[mpiwg-rma] Ticket 435 and Re: MPI_Win_allocate_shared and synchronization functions
Rolf Rabenseifner
rabenseifner at hlrs.de
Fri Jul 4 15:49:00 CDT 2014
Pavan,
> Ticket 435 should be cleaned up ...
I would recommend to substitute in ticket #435 the text
Ticket #434 proposes to require some sort of synchronization
by adding the following additional rule after the 6 rules on page 454:
7.An RMA operation issued at the origin after MPI_WIN_START
or MPI_WIN_FENCE to a specific target, accesses the public
window copy at the target that is available after the matching
MPI_WIN_POST or MPI_WIN_FENCE at the target.
This, however, only impacts RMA operations, but not load/store accesses on shared memory windows.

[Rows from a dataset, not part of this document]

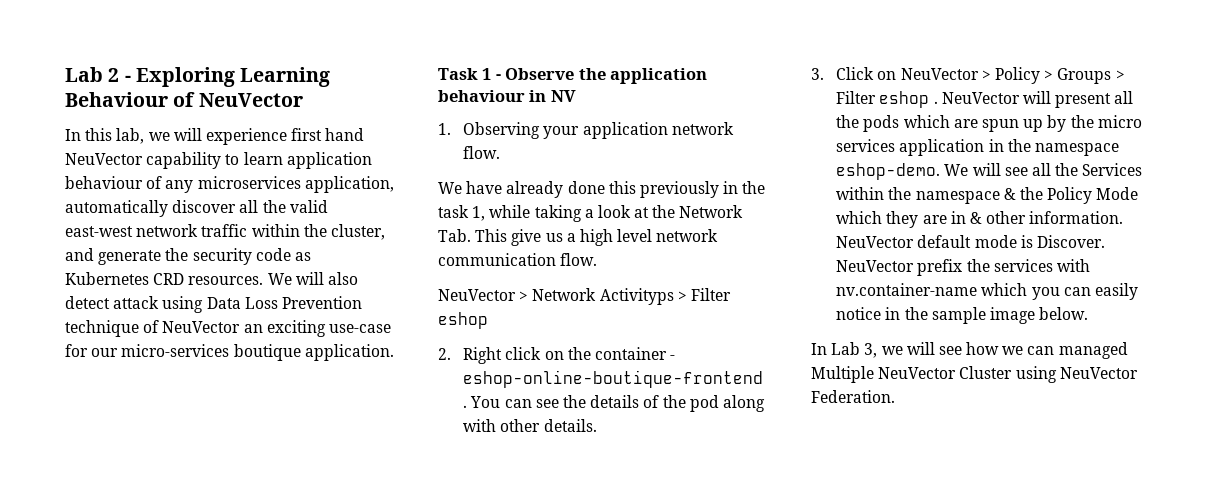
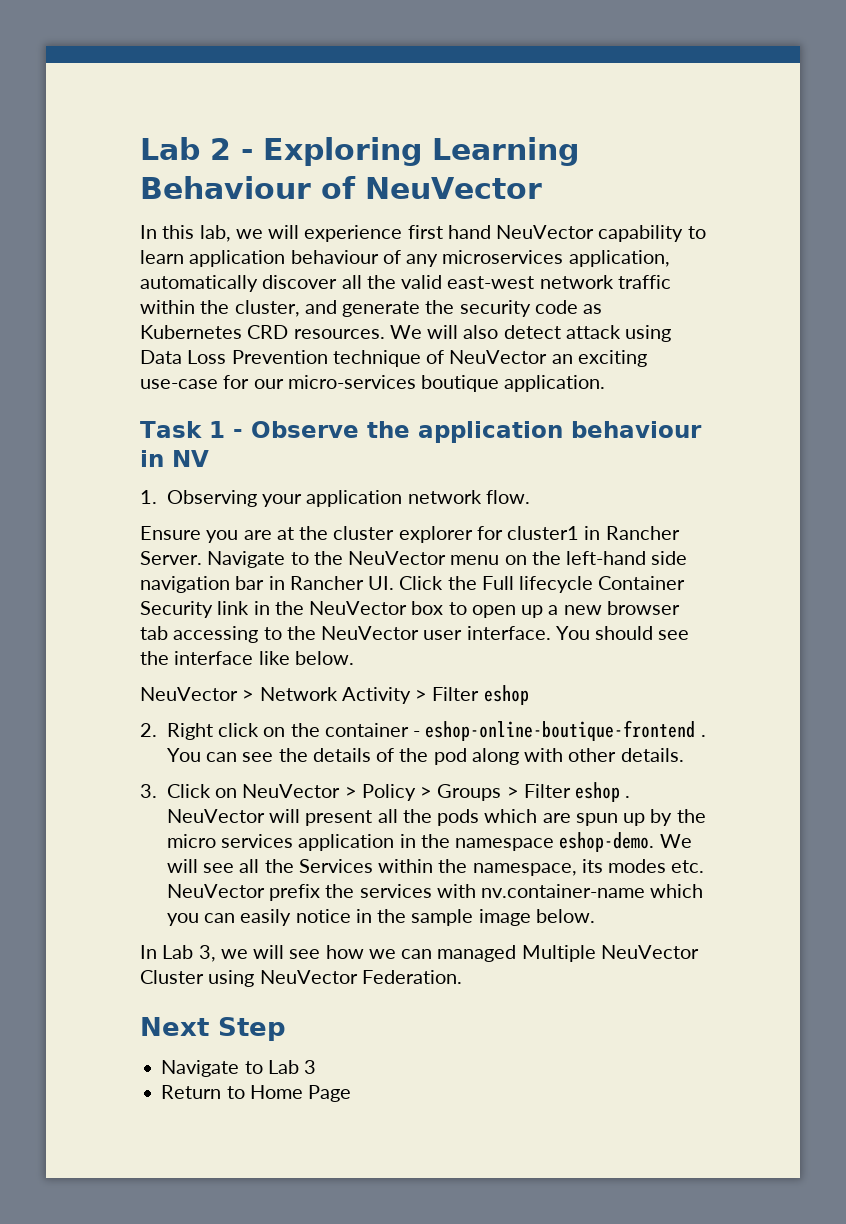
- We have already done this previously in the task 1, while taking a look at the Network Tab. This give us a high level network communication flow.
+ Ensure you are at the cluster explorer for cluster1 in Rancher Server. Navigate to the NeuVector menu on the left-hand side navigation bar in Rancher UI. Click the Full lifecycle Container Security link in the NeuVector box to open up a new browser tab accessing to the NeuVector user interface. You should see the interface like below.
- NeuVector > Network Activityps > Filter eshop
+ NeuVector > Network Activity > Filter eshop
- We will see all the Services within the namespace & the Policy Mode which they are in & other information. NeuVector default mode is Discover. NeuVector prefix the services with nv.container-name which you can easily notice in the sample image below.
+ We will see all the Services within the namespace, its modes etc. NeuVector prefix the services with nv.container-name which you can easily notice in the sample image below.
+ Next Step
+ Navigate to Lab 3
+ Return to Home Page

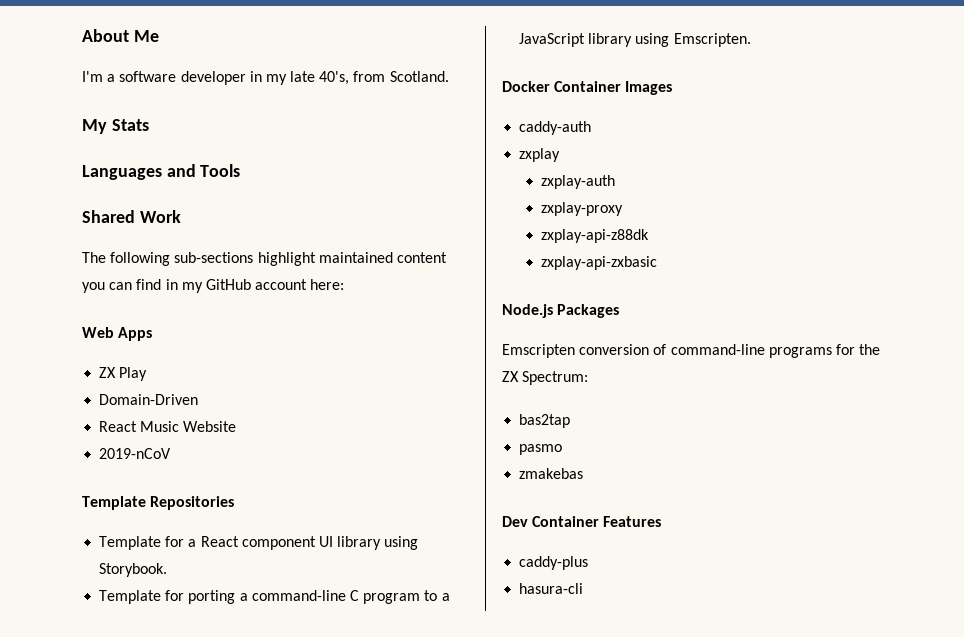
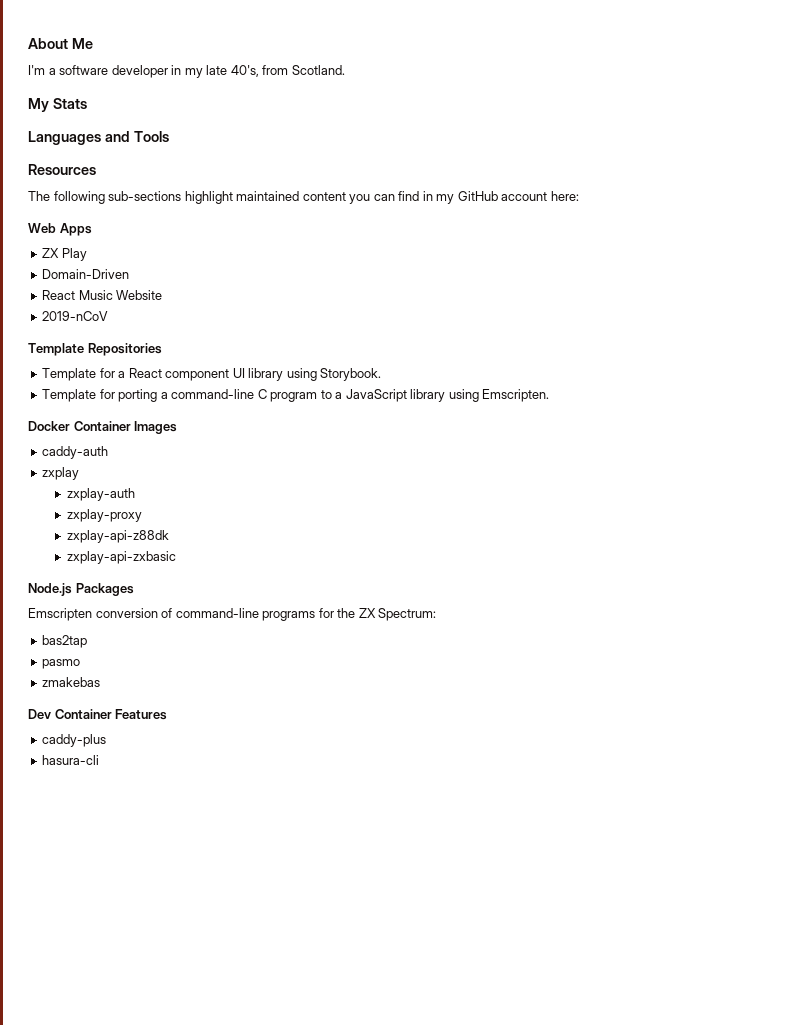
- Shared Work
+ Resources

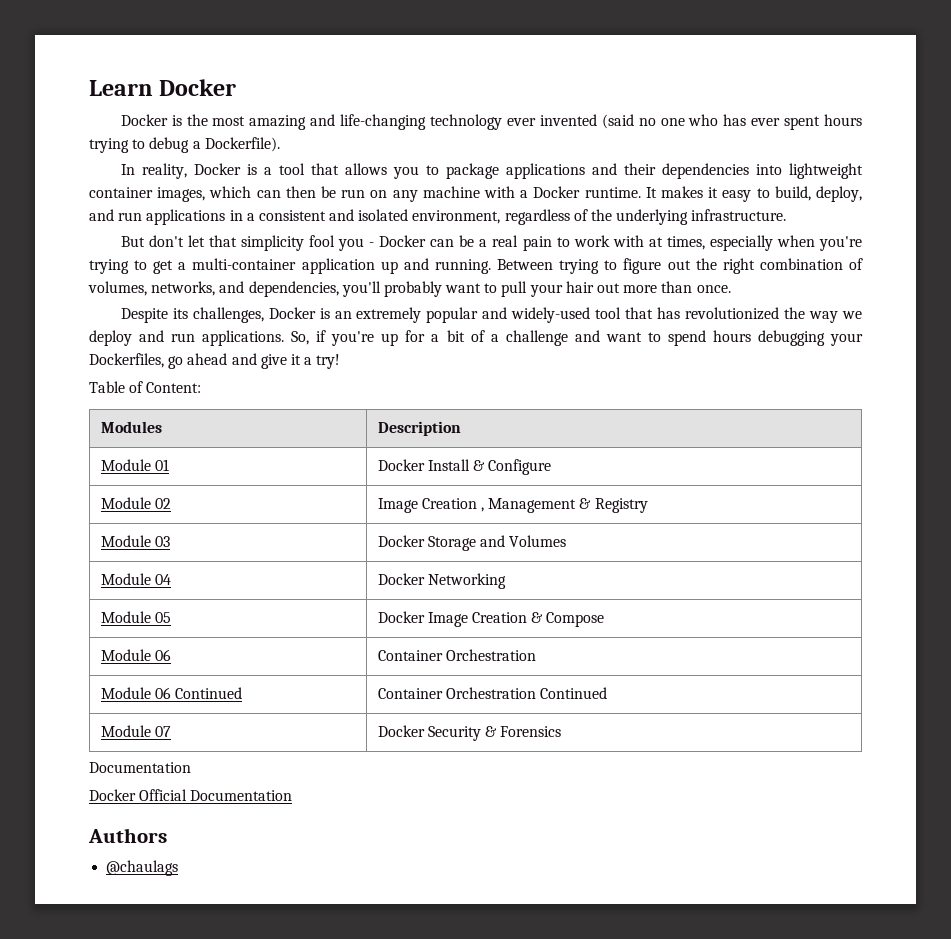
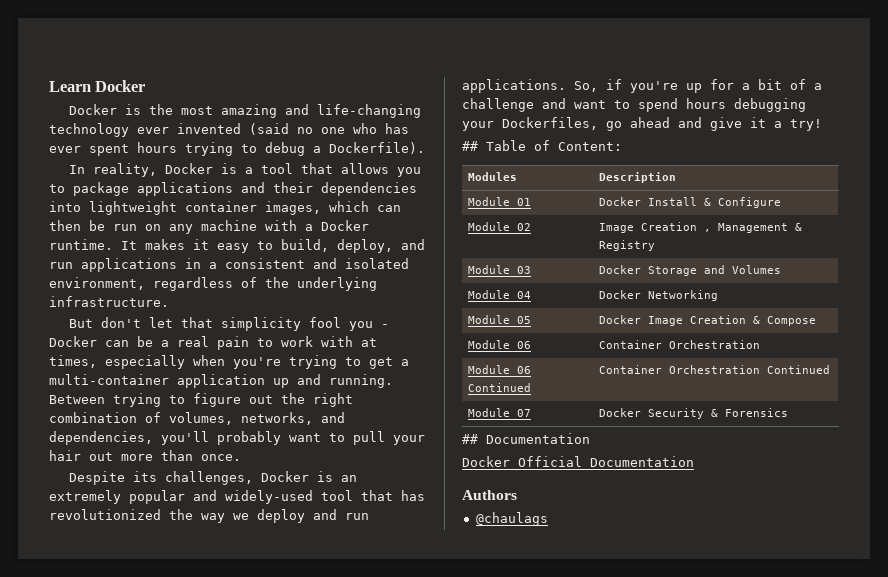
- Table of Content:
+ ## Table of Content:
  Module 07 | Docker Security & Forensics
- Documentation
+ ## Documentation

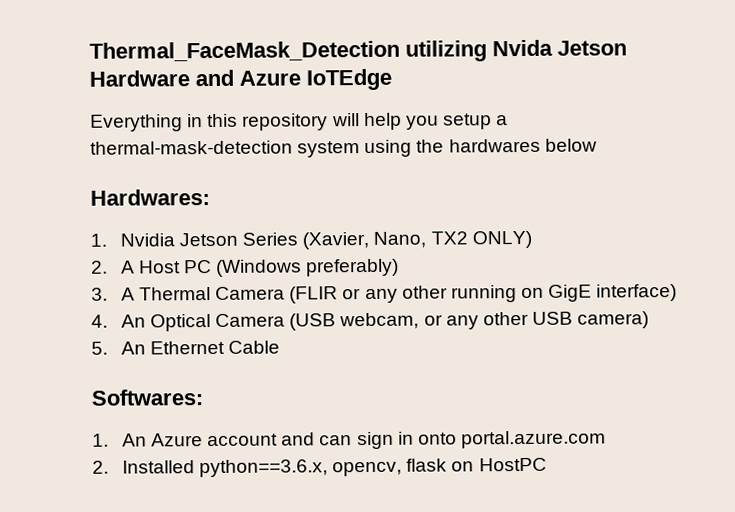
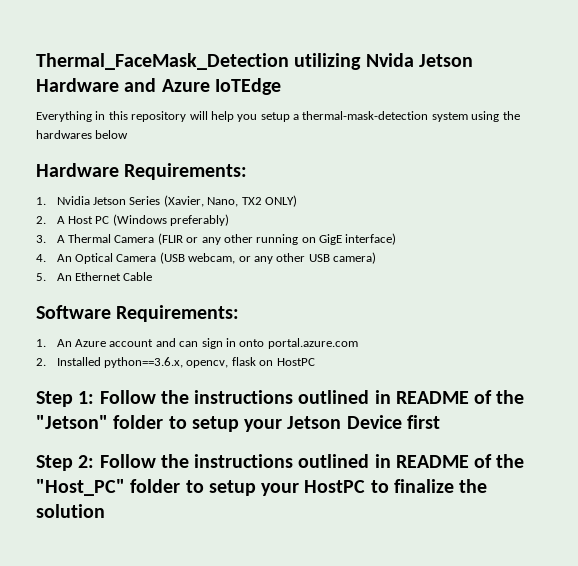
- Hardwares:
+ Hardware Requirements:
- Softwares:
+ Software Requirements:
+ Step 1: Follow the instructions outlined in README of the "Jetson" folder to setup your Jetson Device first
+ Step 2: Follow the instructions outlined in README of the "Host_PC" folder to setup your HostPC to finalize the solution

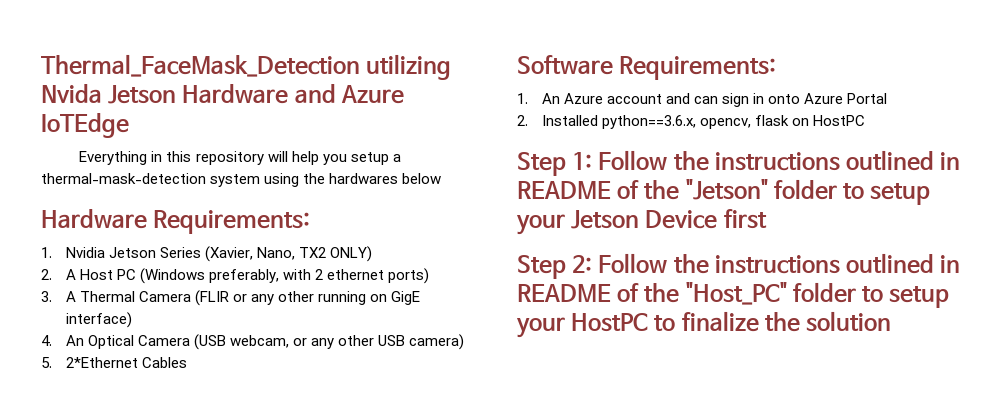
- 2. A Host PC (Windows preferably)
+ 2. A Host PC (Windows preferably, with 2 ethernet ports)
- 5. An Ethernet Cable
+ 5. 2*Ethernet Cables
- 1. An Azure account and can sign in onto portal.azure.com
+ 1. An Azure account and can sign in onto Azure Portal

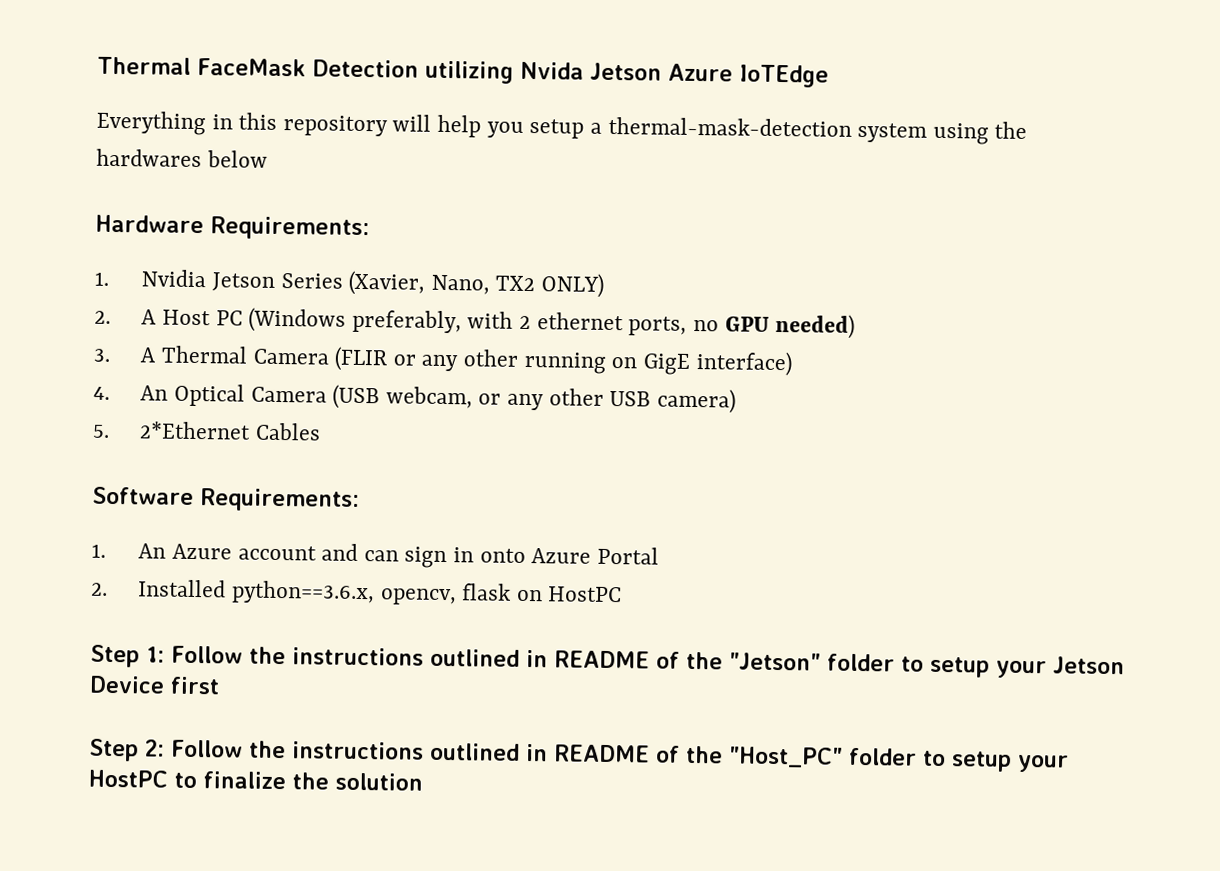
- Thermal_FaceMask_Detection utilizing Nvida Jetson Hardware and Azure IoTEdge
+ Thermal FaceMask Detection utilizing Nvida Jetson Azure IoTEdge
- 2. A Host PC (Windows preferably, with 2 ethernet ports)
+ 2. A Host PC (Windows preferably, with 2 ethernet ports, no GPU needed)

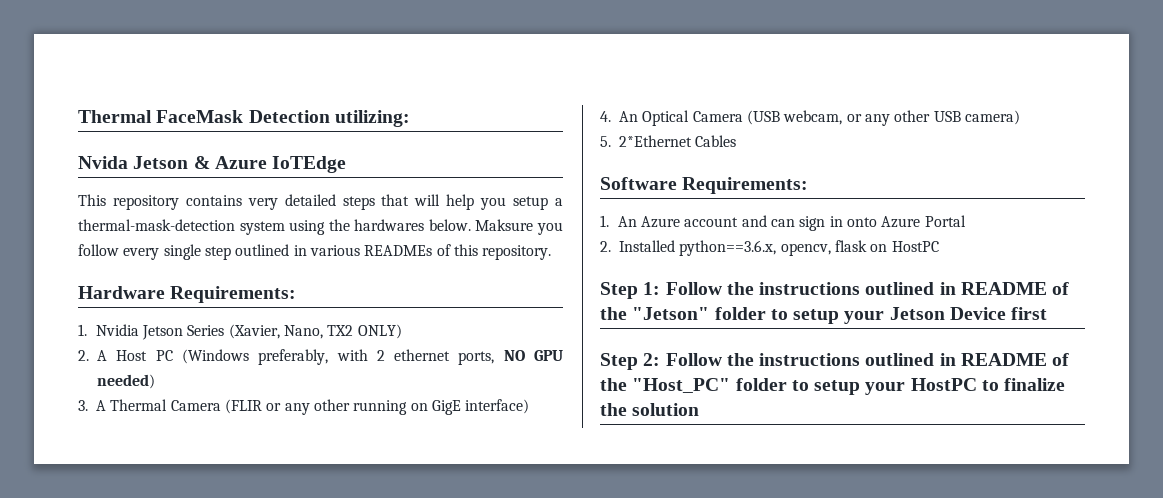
- Thermal FaceMask Detection utilizing Nvida Jetson Azure IoTEdge
+ Thermal FaceMask Detection utilizing:
+ Nvida Jetson & Azure IoTEdge
- Everything in this repository will help you setup a thermal-mask-detection system using the hardwares below
+ This repository contains very detailed steps that will help you setup a thermal-mask-detection system using the hardwares below. Maksure you follow every single step outlined in various READMEs of this repository.
- 2. A Host PC (Windows preferably, with 2 ethernet ports, no GPU needed)
+ 2. A Host PC (Windows preferably, with 2 ethernet ports, NO GPU needed)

by the following new text:
MPI-3.0 p441:34-35 defines
"RMA operations on win started by a process after the
fence call returns will access their target window only
after MPI_WIN_FENCE has been called by the target process."
If a remote load/store on shared memory is not treated as an
RMA operation, the fence will not synchronize a sender process
issuing local store before fence and a receiver process issuing
a remote load to the same memory location after the fence.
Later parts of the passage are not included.